As staunch supporters of the International Criminal Court, we wish to congratulate Guatemala for its recent ratification of the Rome Statute and to express our thanks for the convening of this open debate on “Peace and Justice, with a Special Focus on the Role of the International Criminal Court”. We also wish to thank the Secretary-General, President Song and Mr. Mochochoko from the Office of the Prosecutor for their thoughts on today’s theme.
The ten-year existence of the ICC is a fitting moment to take stock of the relationship between the ICC and the Security Council. We welcome this opportunity to discuss important issues in this regard. We also wish to recognize the increasing number of ICC related decisions and actions by the Security Council and encourage further interplay between the two institutions.
The ICC has come a long way since its establishment in 2002. The number of States Parties to the Statute is currently 121 and the number of country situations has grown to seven. The number of judicial proceedings is also rapidly increasing. The UN Security Council has twice referred a situation to the Court. This confirms that the ICC has become the centerpiece of our international criminal justice efforts and a key actor in fighting impunity for the most serious international crimes.

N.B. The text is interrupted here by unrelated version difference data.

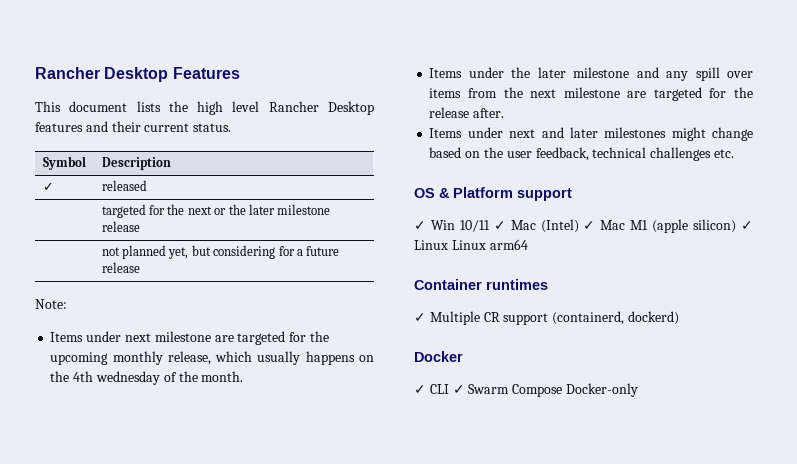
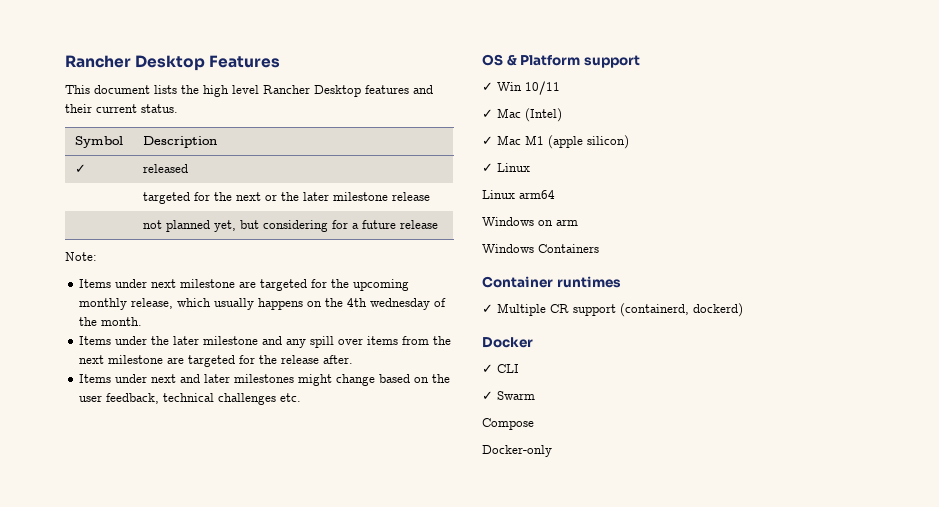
- ✓ Win 10/11 ✓ Mac (Intel) ✓ Mac M1 (apple silicon) ✓ Linux Linux arm64
+ ✓ Win 10/11
+ ✓ Mac (Intel)
+ ✓ Mac M1 (apple silicon)
+ ✓ Linux
+ Linux arm64
+ Windows on arm
+ Windows Containers
- ✓ CLI ✓ Swarm Compose Docker-only
+ ✓ CLI
+ ✓ Swarm
+ Compose
+ Docker-only

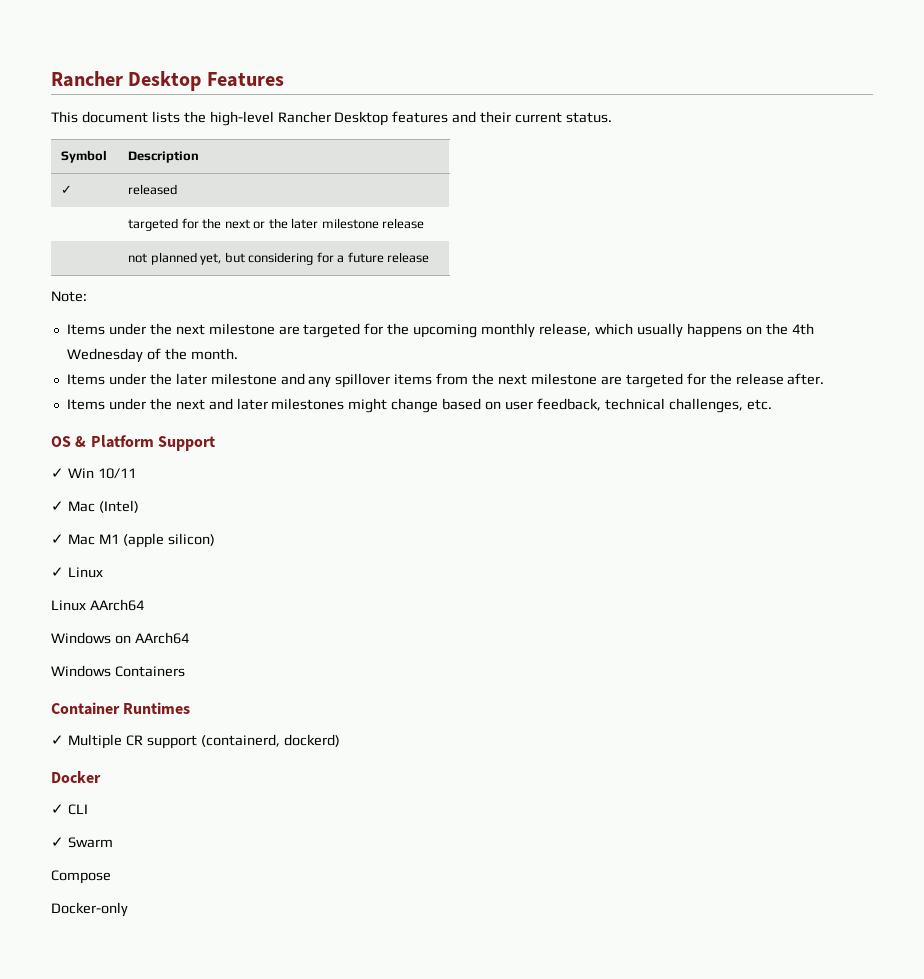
- This document lists the high level Rancher Desktop features and their current status.
+ This document lists the high-level Rancher Desktop features and their current status.
- Items under next milestone are targeted for the upcoming monthly release, which usually happens on the 4th wednesday of the month.
+ Items under the next milestone are targeted for the upcoming monthly release, which usually happens on the 4th Wednesday of the month.
- Items under the later milestone and any spill over items from the next milestone are targeted for the release after.
+ Items under the later milestone and any spillover items from the next milestone are targeted for the release after.
- Items under next and later milestones might change based on the user feedback, technical challenges etc.
+ Items under the next and later milestones might change based on user feedback, technical challenges, etc.
- OS & Platform support
+ OS & Platform Support
- Linux arm64
+ Linux AArch64
- Windows on arm
+ Windows on AArch64
- Container runtimes
+ Container Runtimes

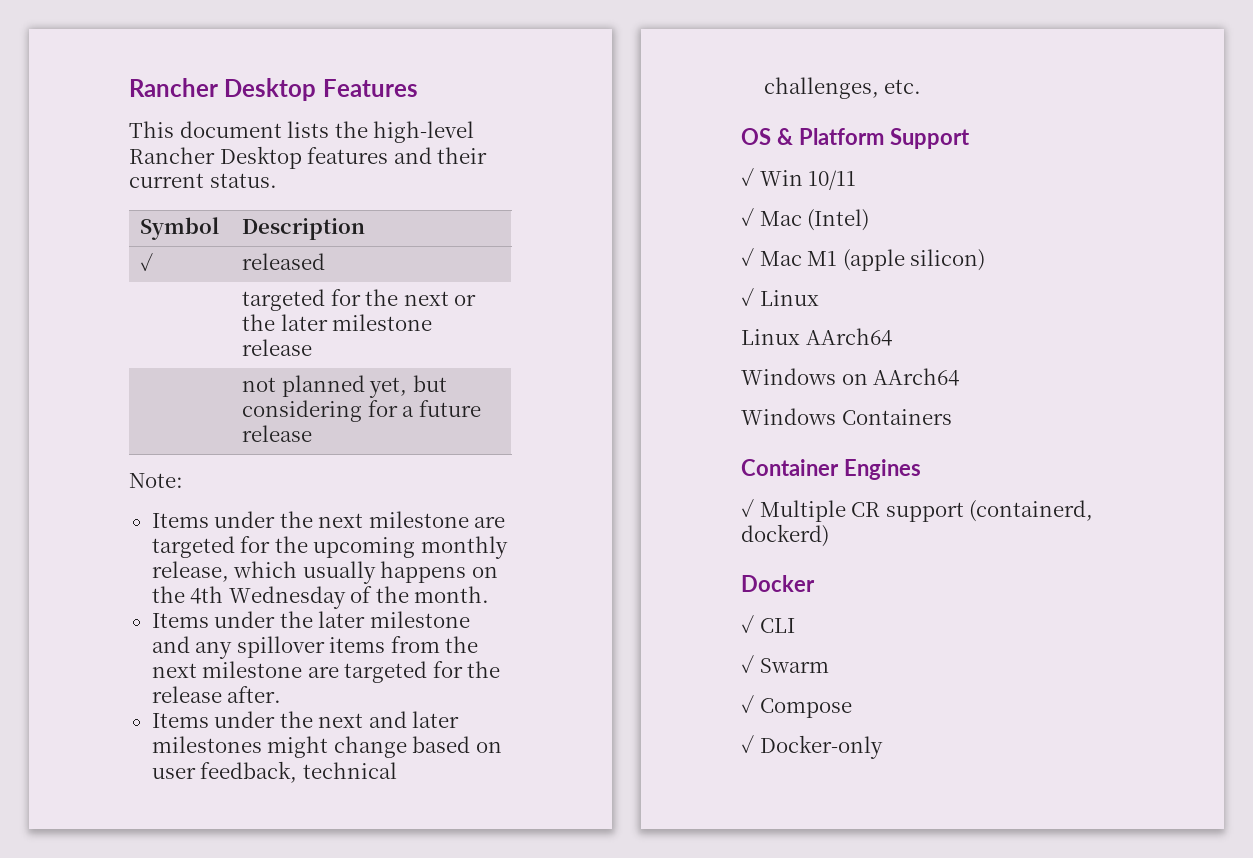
- Container Runtimes
+ Container Engines
- Compose
+ ✓ Compose
- Docker-only
+ ✓ Docker-only

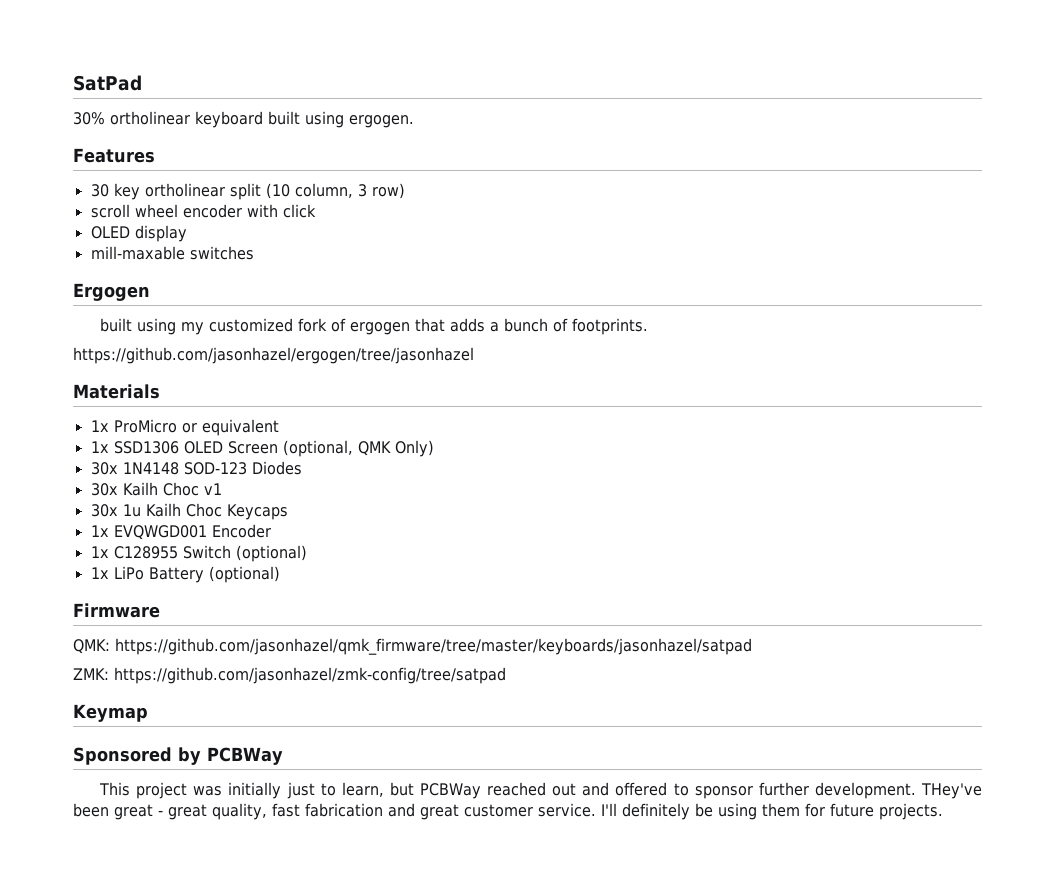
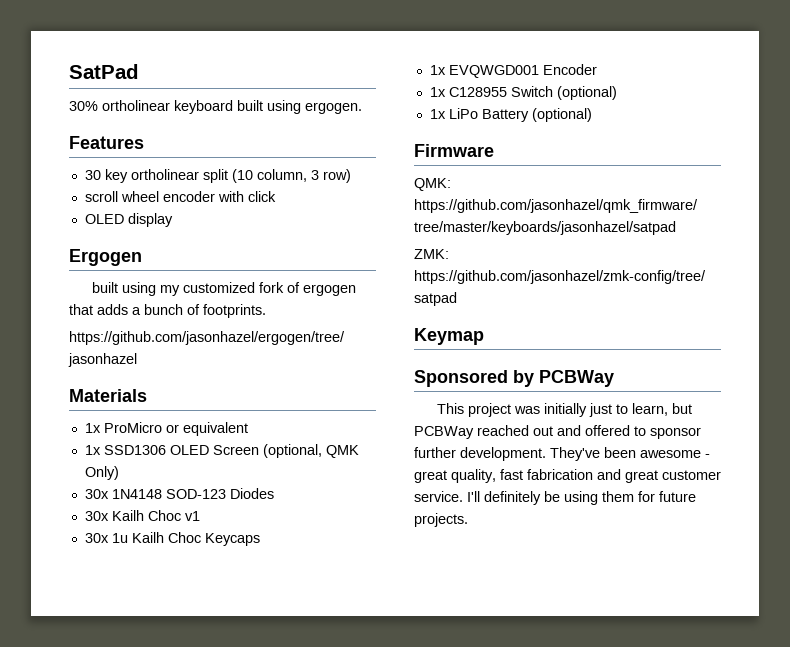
- mill-maxable switches
- THey've been great - great quality, fast fabrication and great customer service.
+ They've been awesome - great quality, fast fabrication and great customer service.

The resoluteness of the negotiators of the Rome Statute stemmed from the grim reality of the 20th century during which millions of children, women and men had been victims of unimaginable atrocities. In this century, too, we continue to face such crimes that, in the words of the Statute’s preamble, deeply shock the conscience of humanity.
These victims are entitled to justice. In situations where effective and genuine national trials are not possible for various reasons, the International Criminal Court plays a central role in ensuring accountability. The Rome Statute system, which includes the Trust Fund for Victims, also provides for an important restorative function. Fair administration of justice complemented by a comprehensive transitional justice strategy is an essential element in peace efforts. There will be no lasting peace without justice and due attention to victims.
The goals to prevent conflict, and to protect populations who are at risk of mass atrocities unite the UN Security Council and the International Criminal Court. As States Parties to the Rome Statute, we signed on to the ICC Statute - and I quote from the preamble:
“determined to put an end to impunity for the perpetrators of these crimes and thus to contribute to the prevention of such crimes, and recognizing that such grave crimes threaten the peace, security and well-being of the world”.
The Security Council can through a referral to the ICC send a strong message that crime does not pay. Justice will be done.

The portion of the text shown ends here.